Incorrect.
We know that:
$\displaystyle \frac{d}{dx}e^x=e^x$
But this time our exponent is $\displaystyle \sec{x}$, not $\displaystyle x$. So what we must do is substitute. Let $\displaystyle u=\sec{x}$. Then:
$\displaystyle e^{\sec{x}}=e^u$
$\displaystyle \frac{d}{du}e^u=e^u=e^{\sec{x}}$
$\displaystyle \frac{dy}{du}=e^{\sec{x}}$
But we can't stop there!

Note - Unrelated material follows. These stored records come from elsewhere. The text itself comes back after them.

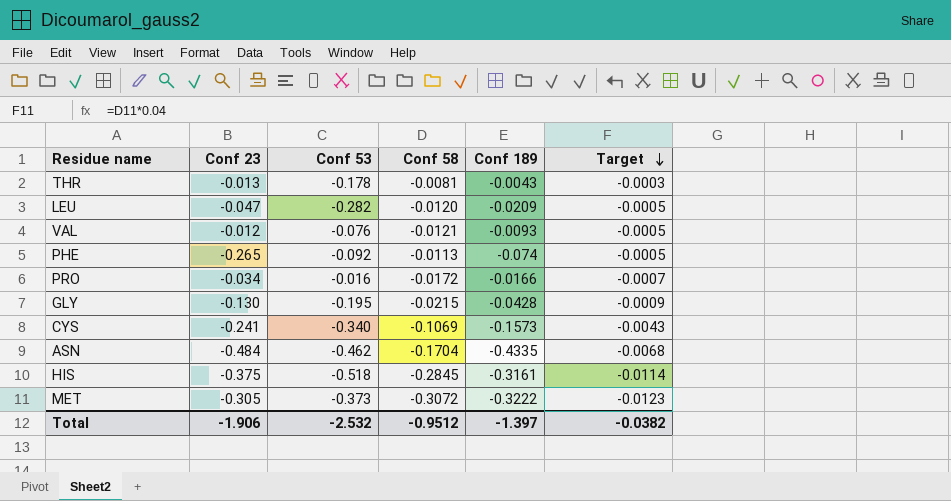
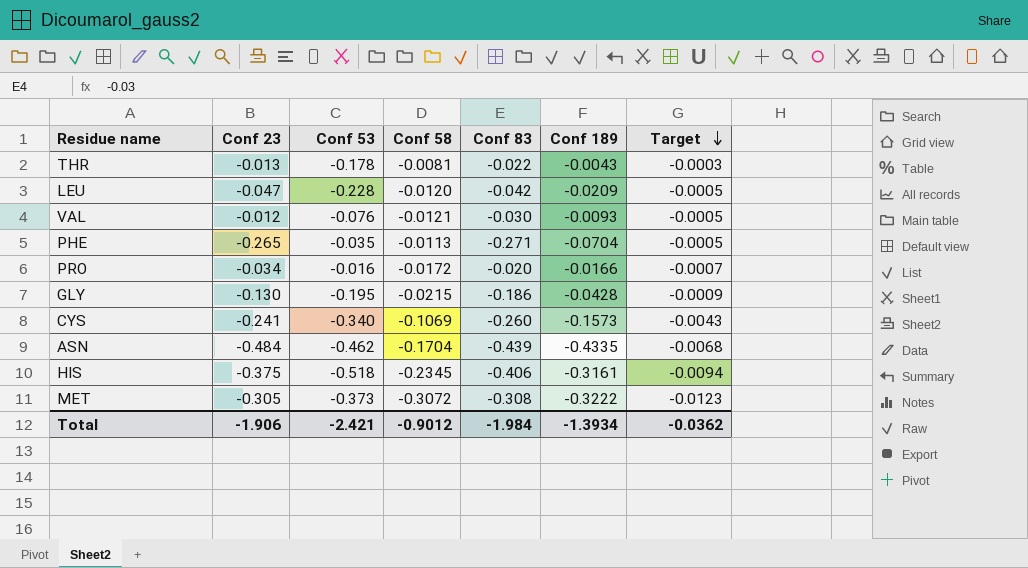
column Conf 83 | position: none -> 5
LEU | Conf 53: -0.282 -> -0.228
PHE | Conf 53: -0.092 -> -0.035
PHE | Conf 189: -0.074 -> -0.0704
HIS | Conf 58: -0.2845 -> -0.2345
HIS | Target: -0.0114 -> -0.0094
Total | Conf 53: -2.532 -> -2.421
Total | Conf 58: -0.9512 -> -0.9012
Total | Conf 189: -1.397 -> -1.3934
Total | Target: -0.0382 -> -0.0362

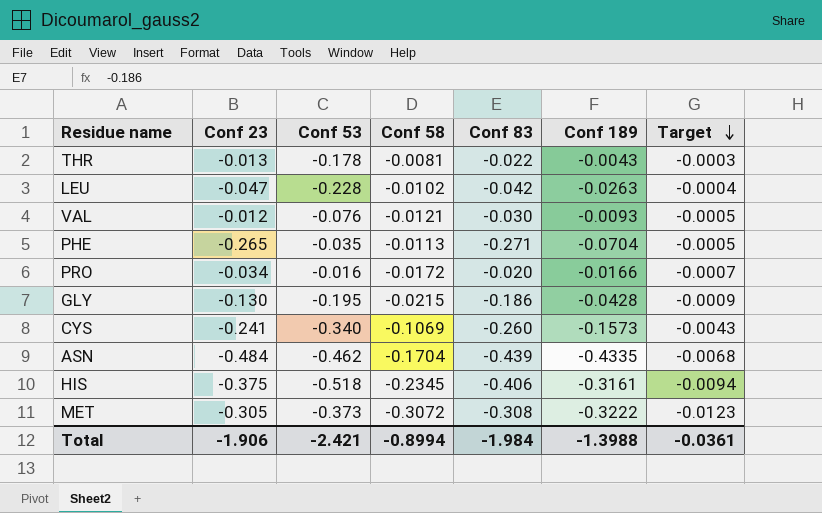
LEU | Conf 58: -0.0120 -> -0.0102
LEU | Conf 189: -0.0209 -> -0.0263
LEU | Target: -0.0005 -> -0.0004
Total | Conf 58: -0.9012 -> -0.8994
Total | Conf 189: -1.3934 -> -1.3988
Total | Target: -0.0362 -> -0.0361

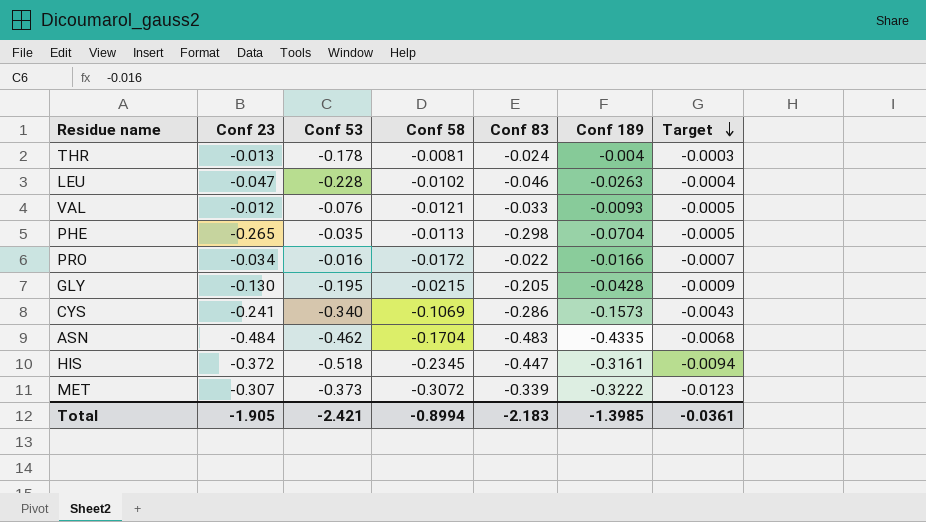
THR | Conf 83: -0.022 -> -0.024
THR | Conf 189: -0.0043 -> -0.004
LEU | Conf 83: -0.042 -> -0.046
VAL | Conf 83: -0.030 -> -0.033
PHE | Conf 83: -0.271 -> -0.298
PRO | Conf 83: -0.020 -> -0.022
GLY | Conf 83: -0.186 -> -0.205
CYS | Conf 83: -0.260 -> -0.286
ASN | Conf 83: -0.439 -> -0.483
HIS | Conf 23: -0.375 -> -0.372
HIS | Conf 83: -0.406 -> -0.447
MET | Conf 23: -0.305 -> -0.307
MET | Conf 83: -0.308 -> -0.339
Total | Conf 23: -1.906 -> -1.905
Total | Conf 83: -1.984 -> -2.183
Total | Conf 189: -1.3988 -> -1.3985

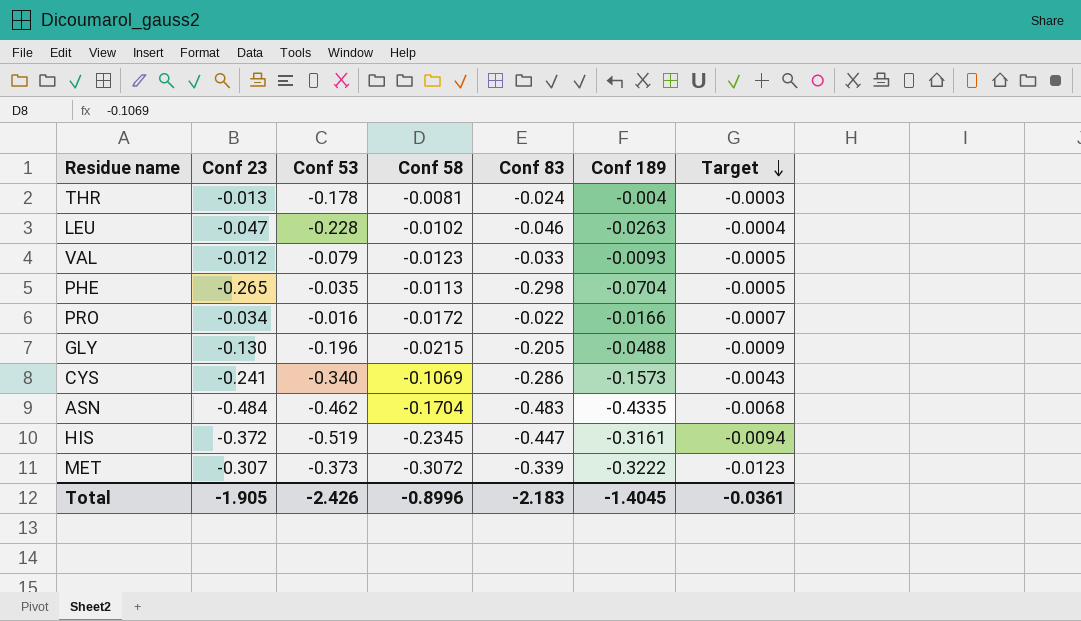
VAL | Conf 53: -0.076 -> -0.079
VAL | Conf 58: -0.0121 -> -0.0123
GLY | Conf 53: -0.195 -> -0.196
GLY | Conf 189: -0.0428 -> -0.0488
HIS | Conf 53: -0.518 -> -0.519
Total | Conf 53: -2.421 -> -2.426
Total | Conf 58: -0.8994 -> -0.8996
Total | Conf 189: -1.3985 -> -1.4045

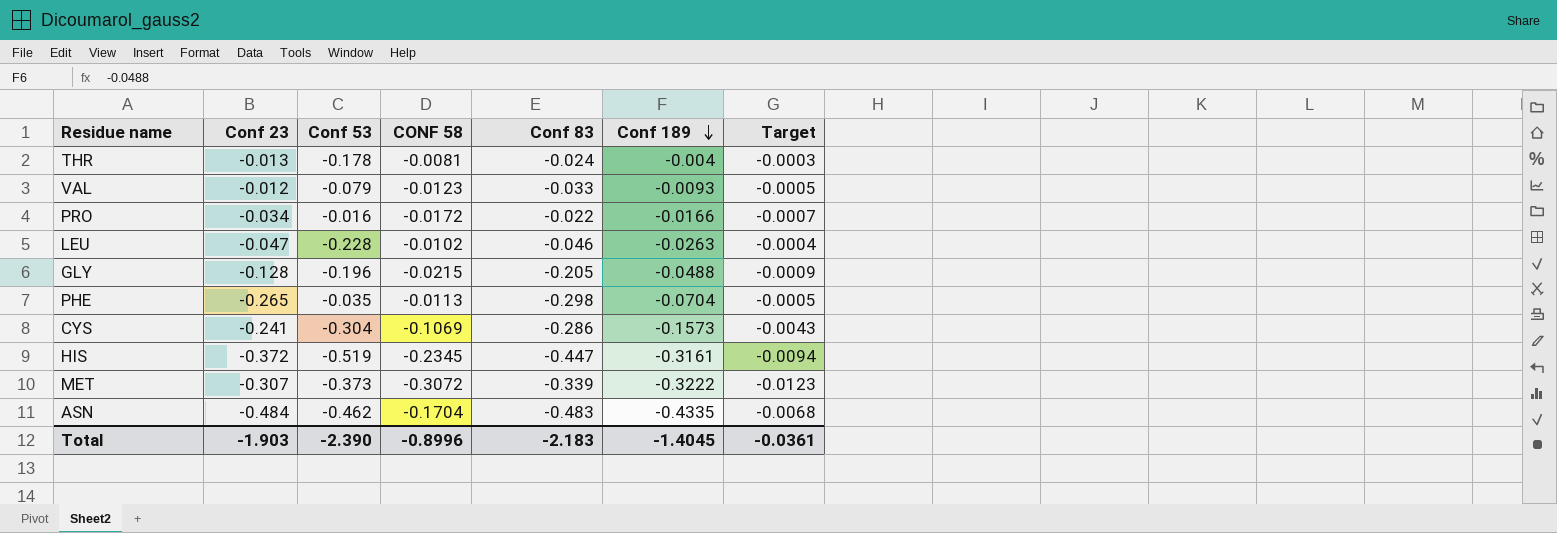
row order: Target descending -> Conf 189 descending
column name: Conf 58 -> CONF 58
GLY | Conf 23: -0.130 -> -0.128
CYS | Conf 53: -0.340 -> -0.304
Total | Conf 23: -1.905 -> -1.903
Total | Conf 53: -2.426 -> -2.390

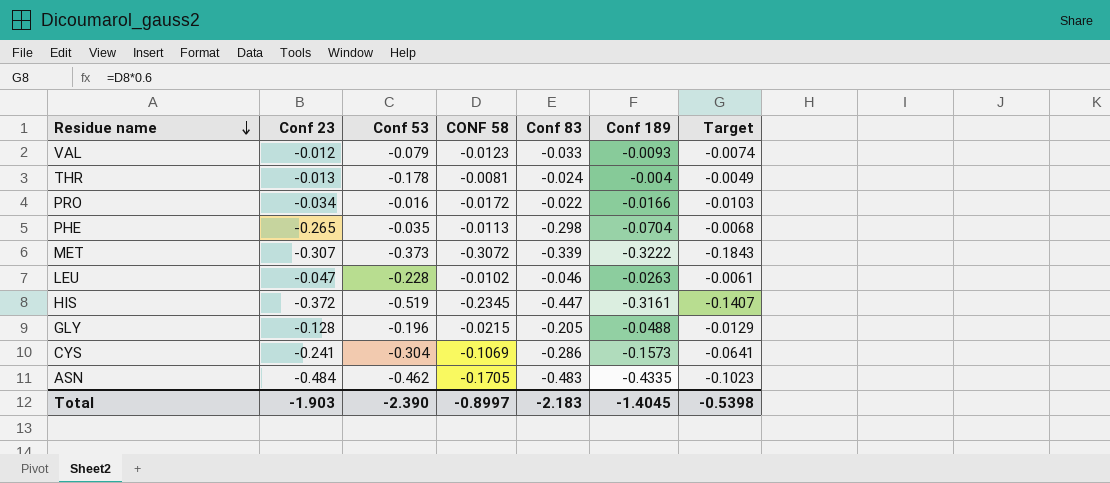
row order: Conf 189 descending -> Residue name descending
column Target | formula: [CONF 58] * 0.04 -> [CONF 58] * 0.6
ASN | CONF 58: -0.1704 -> -0.1705
Total | CONF 58: -0.8996 -> -0.8997
Total | Target: -0.0361 -> -0.5398

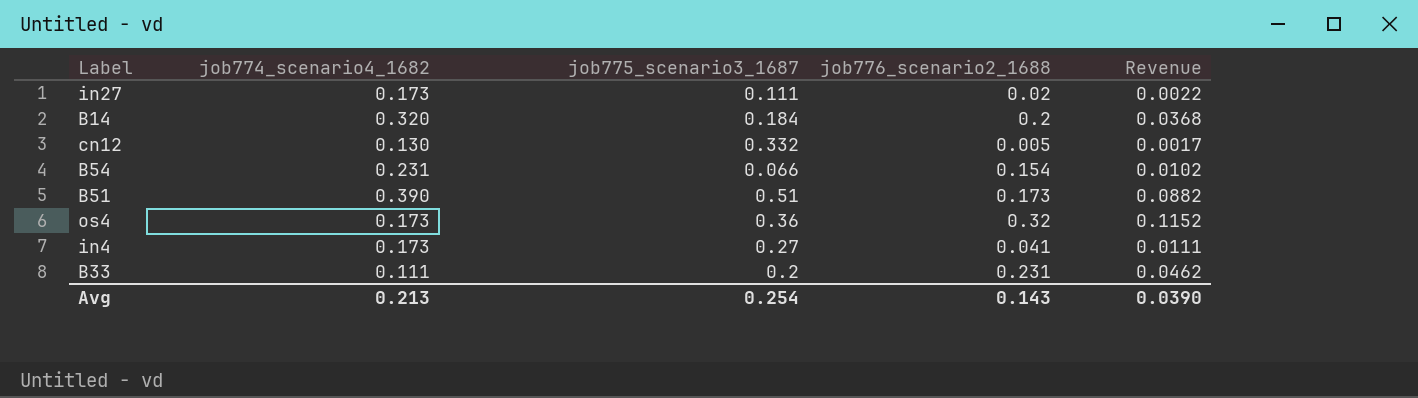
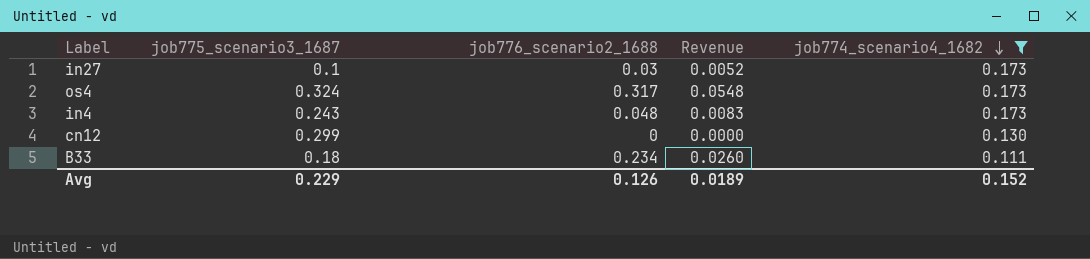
filter: none -> job774_scenario4_1682 <= 0.173
row order: none -> job774_scenario4_1682 descending
column Revenue | formula: [job775_scenario3_1687] * [job776_scenario2_1688] -> [job776_scenario2_1688] * [job774_scenario4_1682]
column job774_scenario4_1682 | position: 2 -> 5
in27 | job775_scenario3_1687: 0.111 -> 0.1
in27 | job776_scenario2_1688: 0.02 -> 0.03
os4 | job775_scenario3_1687: 0.36 -> 0.324
os4 | job776_scenario2_1688: 0.32 -> 0.317
in4 | job775_scenario3_1687: 0.27 -> 0.243
in4 | job776_scenario2_1688: 0.041 -> 0.048
cn12 | job775_scenario3_1687: 0.332 -> 0.299
cn12 | job776_scenario2_1688: 0.005 -> 0
B33 | job775_scenario3_1687: 0.2 -> 0.18
B33 | job776_scenario2_1688: 0.231 -> 0.234
Avg | job775_scenario3_1687: 0.254 -> 0.229
Avg | job776_scenario2_1688: 0.143 -> 0.126
Avg | Revenue: 0.0390 -> 0.0189
Avg | job774_scenario4_1682: 0.213 -> 0.152

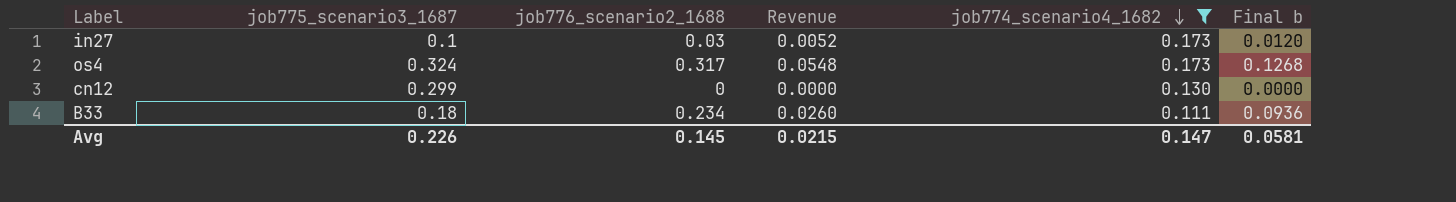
column Final b | formula: none -> [job776_scenario2_1688] * 0.4
row in4: 0.243 | 0.048 | 0.0083 | 0.173 -> none
Avg | job775_scenario3_1687: 0.229 -> 0.226
Avg | job776_scenario2_1688: 0.126 -> 0.145
Avg | Revenue: 0.0189 -> 0.0215
Avg | job774_scenario4_1682: 0.152 -> 0.147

What we have taken is $\displaystyle \frac{dy}{du}$. To get $\displaystyle \frac{dy}{dx}$, we have to multiply by $\displaystyle \frac{du}{dx}$, thusly:
$\displaystyle \frac{dy}{dx}=\frac{dy}{du}\frac{du}{dx}$
So, what is $\displaystyle \frac{du}{dx}$? Well, that's simple enough to find:
$\displaystyle u=\sec{x}$
$\displaystyle \frac{du}{dx}=\frac{d}{dx}\sec{x}=\sec{x}\tan{x}$
$\displaystyle \frac{du}{dx}=\sec{x}\tan{x}$
So:
$\displaystyle \frac{dy}{du}\frac{du}{dx}=e^{\sec{x}}\sec{x}\tan{ x}$
And, so, our answer is:
$\displaystyle \frac{dy}{dx}=e^{\sec{x}}\sec{x}\tan{x}$
In the future, you can skip writing down everything and just use this
chain rule in your head.